INSTRUCTIONS FOR THE TASK: Leave out the images and set down the records below exactly.

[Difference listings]
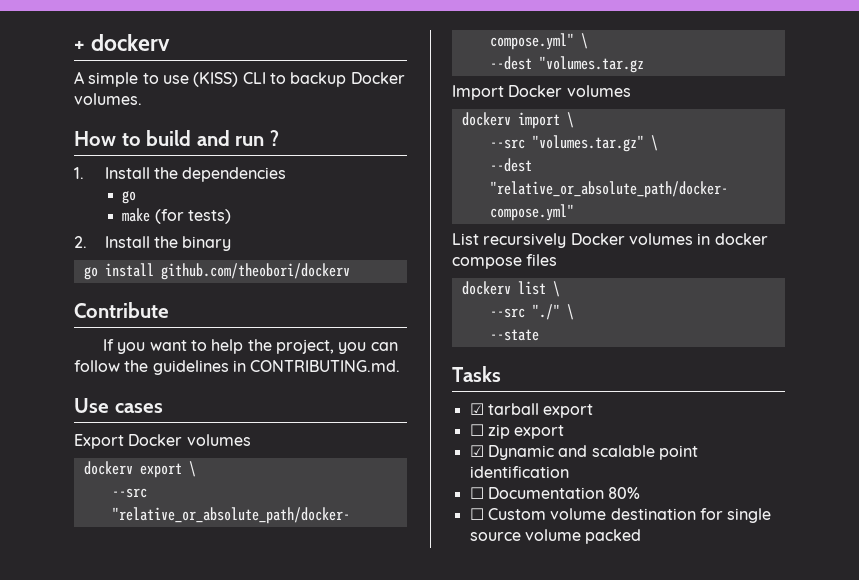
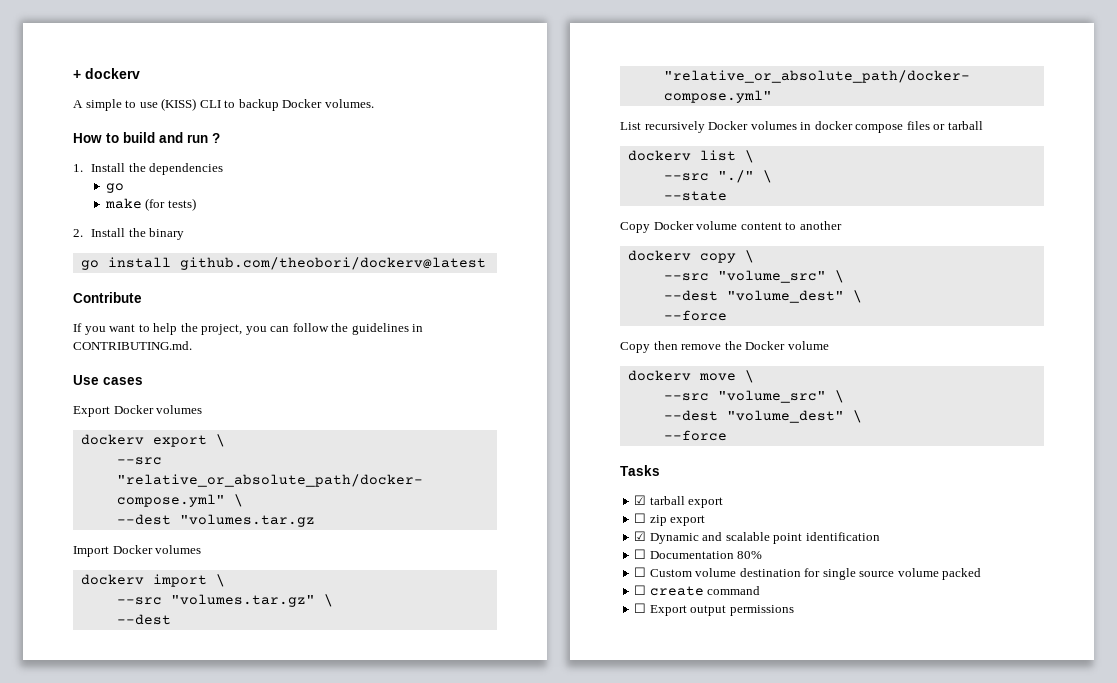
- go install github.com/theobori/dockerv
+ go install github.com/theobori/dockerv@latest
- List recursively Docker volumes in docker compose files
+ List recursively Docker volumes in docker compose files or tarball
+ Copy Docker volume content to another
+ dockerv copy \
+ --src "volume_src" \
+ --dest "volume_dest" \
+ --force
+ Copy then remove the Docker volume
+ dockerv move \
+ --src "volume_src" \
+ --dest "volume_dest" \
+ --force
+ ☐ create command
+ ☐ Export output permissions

EXERCISE RESPONSE:
- go install github.com/theobori/dockerv
+ go install github.com/theobori/dockerv@latest
- List recursively Docker volumes in docker compose files
+ List recursively Docker volumes in docker compose files or tarball
+ Copy Docker volume content to another
+ dockerv copy \
+ --src "volume_src" \
+ --dest "volume_dest" \
+ --force
+ Copy then remove the Docker volume
+ dockerv move \
+ --src "volume_src" \
+ --dest "volume_dest" \
+ --force
+ ☐ create command
+ ☐ Export output permissions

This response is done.